Ernesto Illy, Golden Cellar Architect

My son Ernesto Illy, who is an architect, realized the final project: it took 7 years for it to be designed and developed, and one more just for the authorization, since the jurisdiction in charge wanted to consult with the University of Florence to validate the cellar’s executive computations.

At a later stage, after 4 years, more than 750.000 bricks had been manually laid down only using a mortar made of lime, building without any contemporary design ideas; in other words, we wanted to avoid using cement because, in our humble opinion, it doesn’t “breathe” properly.

Podere Le Ripi Golden Cellar in Montalcino

Moreover, we decided to avoid iron scaffolds not to create Faraday cages that, due to their electrical continuity, produce magnetic fields which would negatively influence the natural field of the soil on which the cellar has been built. Between the day in which we started thinking and imagining our cellar and 2015 (the year of its inauguration), 12 years have passed overall. It was totally worth it, because anybody who now enters this wine cathedral can strongly perceive the intense harmony that it radiates; and I know that even my wines can feel it.

At the beginning we were thinking about using cement...

because in the distant 2003, year of our first harvest, we were already conceiving - more than planning – our cellar at Podere Le Ripi’s. Back then, Ernesto was twenty years old and was still waiting to graduate at University, and the preliminary sketches of the architects were based on contemporary construction solutions: reinforced concrete, and that was all.

... but then the encounter with history came.

One day Peter Mittelberger, our trustworthy cooper master, brought me near Bozen to visit a client who was starting the construction works to extend his cellar. Ingaz Neidrist welcomed us while he was slaking lime.

He was pouring water inside a bucket filled with white rounded river rocks. They were overheating and producing steam clouds. He explained that the lime was necessary to wall up and then he said: “You know, here we are in a very closed farmstead.

This place has been entrusted, generation after generation, to the most capable son or daughter, in order to be led on for the next decades. I am building only using bio-architecture, because I abhor the idea that in a few decades or centuries one of my heirs could think about the terrible job I made. For this reason, I pay close attention and put love in what I do: in the centuries to come they will remember me as the one that enhanced things rather than worsening them with the technology of his generation.”

A sudden vision.

That quote was enough to understand that my future cellar would’ve been lasting longer than I would! In the blink of an eye, I had made Ignaz’s concept completely mine.
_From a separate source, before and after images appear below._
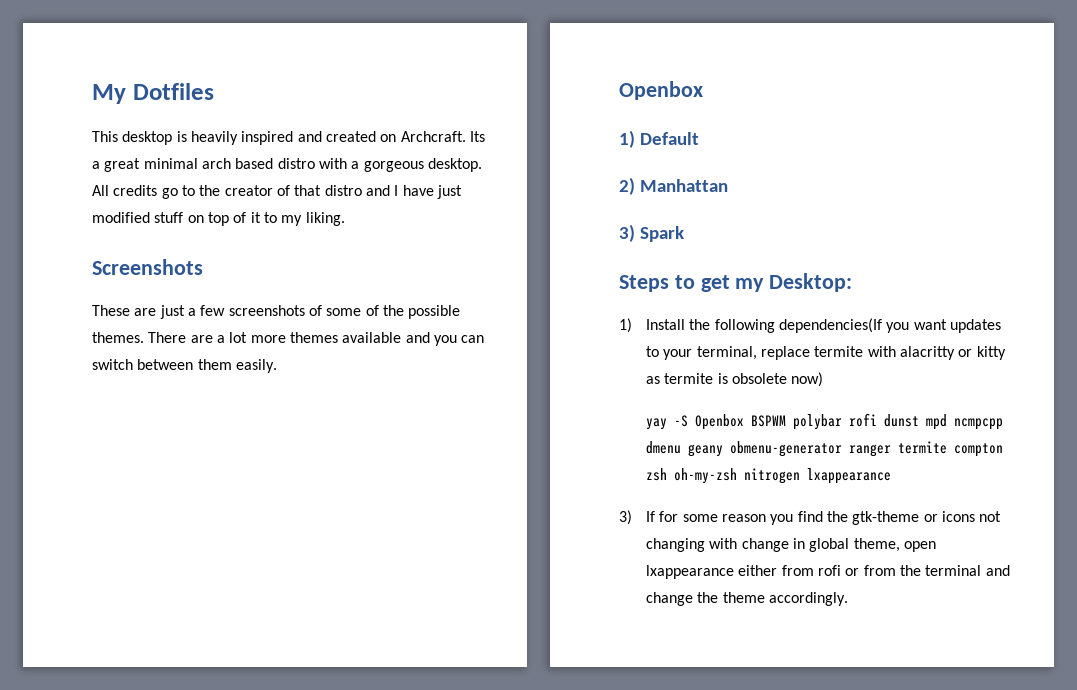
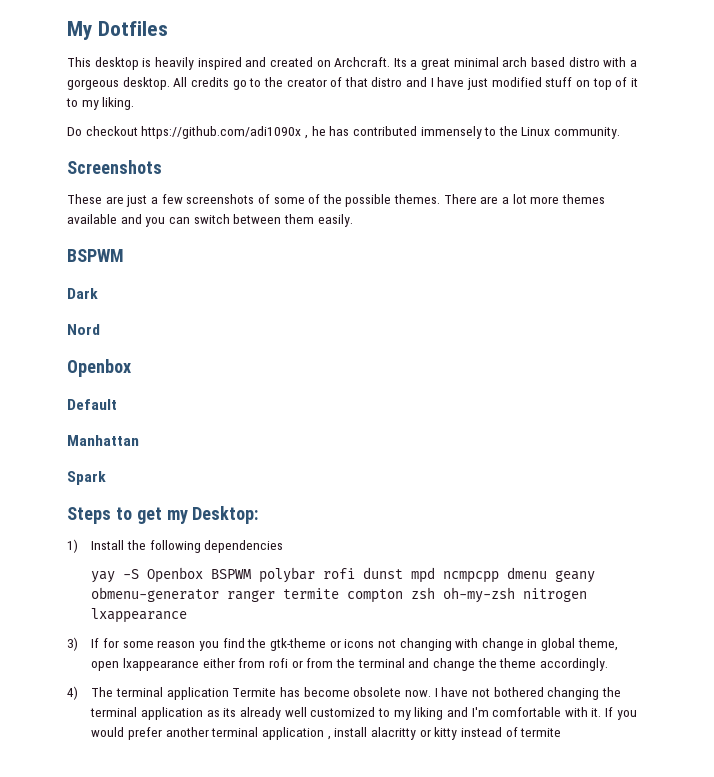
+ Do checkout https://github.com/adi1090x , he has contributed immensely to the Linux community.
  There are a lot more themes available and you can switch between them easily.
+ BSPWM
+ Dark
+ Nord
- 1) Default
+ Default
- 2) Manhattan
+ Manhattan
- 3) Spark
+ Spark
- 1) Install the following dependencies(If you want updates to your terminal, replace termite with alacritty or kitty as termite is obsolete now)
+ 1) Install the following dependencies
+ 4) The terminal application Termite has become obsolete now. I have not bothered changing the terminal application as its already well customized to my liking and I'm comfortable with it. If you would prefer another terminal application , install alacritty or kitty instead of termite

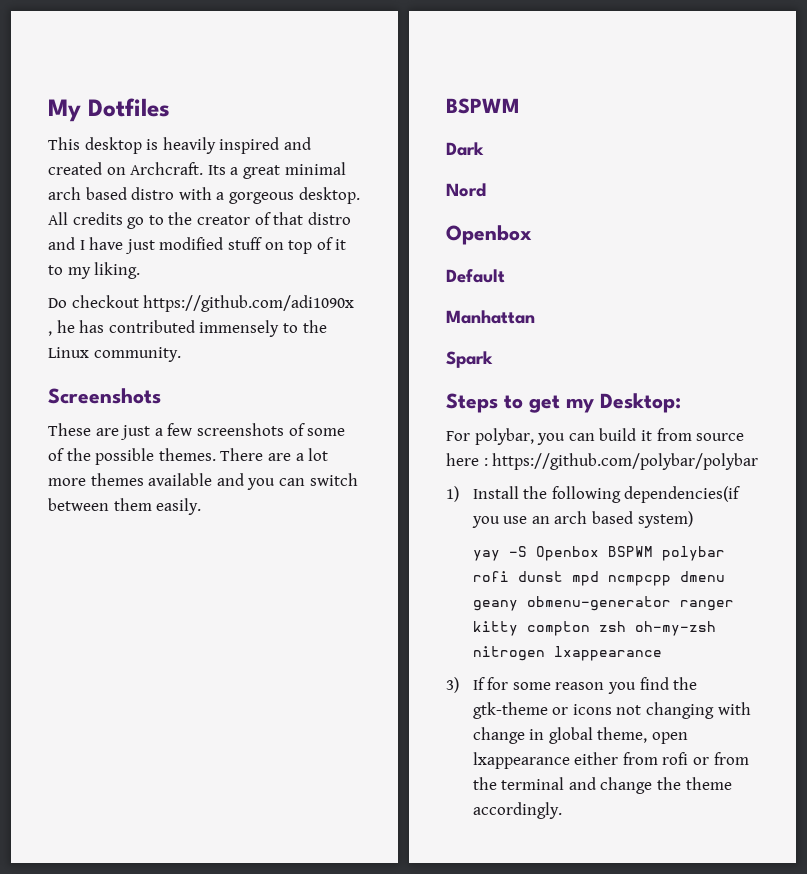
- 1) Install the following dependencies
+ For polybar, you can build it from source here : https://github.com/polybar/polybar
+ 1) Install the following dependencies(if you use an arch based system)
- yay -S Openbox BSPWM polybar rofi dunst mpd ncmpcpp dmenu geany obmenu-generator ranger termite compton zsh oh-my-zsh nitrogen lxappearance
+ yay -S Openbox BSPWM polybar rofi dunst mpd ncmpcpp dmenu geany obmenu-generator ranger kitty compton zsh oh-my-zsh nitrogen lxappearance
- 4) The terminal application Termite has become obsolete now. I have not bothered changing the terminal application as its already well customized to my liking and I'm comfortable with it. If you would prefer another terminal application , install alacritty or kitty instead of termite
The original idea of my wine cellar started to change: from a three-leveled reinforced concrete cellar, we started thinking about the longest phase at Le Ripi, the ageing of the wine in oak.

In fact, aging wine in Montalcino can take up to 6 years. It should occur in an environment which is free from both negative influences and the magnetic fields contained in the iron of reinforced concrete.

Moreover, during our decision-making journey, which lasted for years and involved my son Ernesto and Marco Pasqui, we reached a final idea: a cellar built following a never-ending slope.

Fermentation was to be realised in the highest part, while the bottling line and the ageing area were in the lowest, allowing us to do all the pouring just by gravity, comfortably moving the tanks up and down with a forklift.

I remember that Marco Pasqui had also made a Styrofoam scale model with 2 meters in diameter: the Dome was in the middle, resembling the Pantheon in Rome, and it was enveloped by a vaulted tunnel all around for about 2 turns.

That scale model convinced us to follow exactly that idea.

What if history rejects me?

While the project was taking shape and we were waiting for the license, I was just worried about one thing: “Will I be remembered as the only idiot who has ever conceived a downhill cellar?”

We were about to begin the excavations and I was expressing my doubts to Maurizio Anselmi, the friend who has always solved my problems. He was waiting to begin constructions with the bulldozers and commented: “On paper, it looks like the gradients will allow us to work, but let's see what happens in practice. By Saturday, you’ll be shaping a piece of the ramp on the ground and I’ll be creating the slope with the excavator”.

Easier said than done? On that beautiful September's Saturday, before noon, we were already trying the movement with the forklift, up and down the ramp. I do not think that I would have had the audacity to realise the cellar without that proof.

Eureka!

From the digging to the foundations

It took almost one year to move the 15.000 square meters of dirt, where now our Bonsai vines are growing.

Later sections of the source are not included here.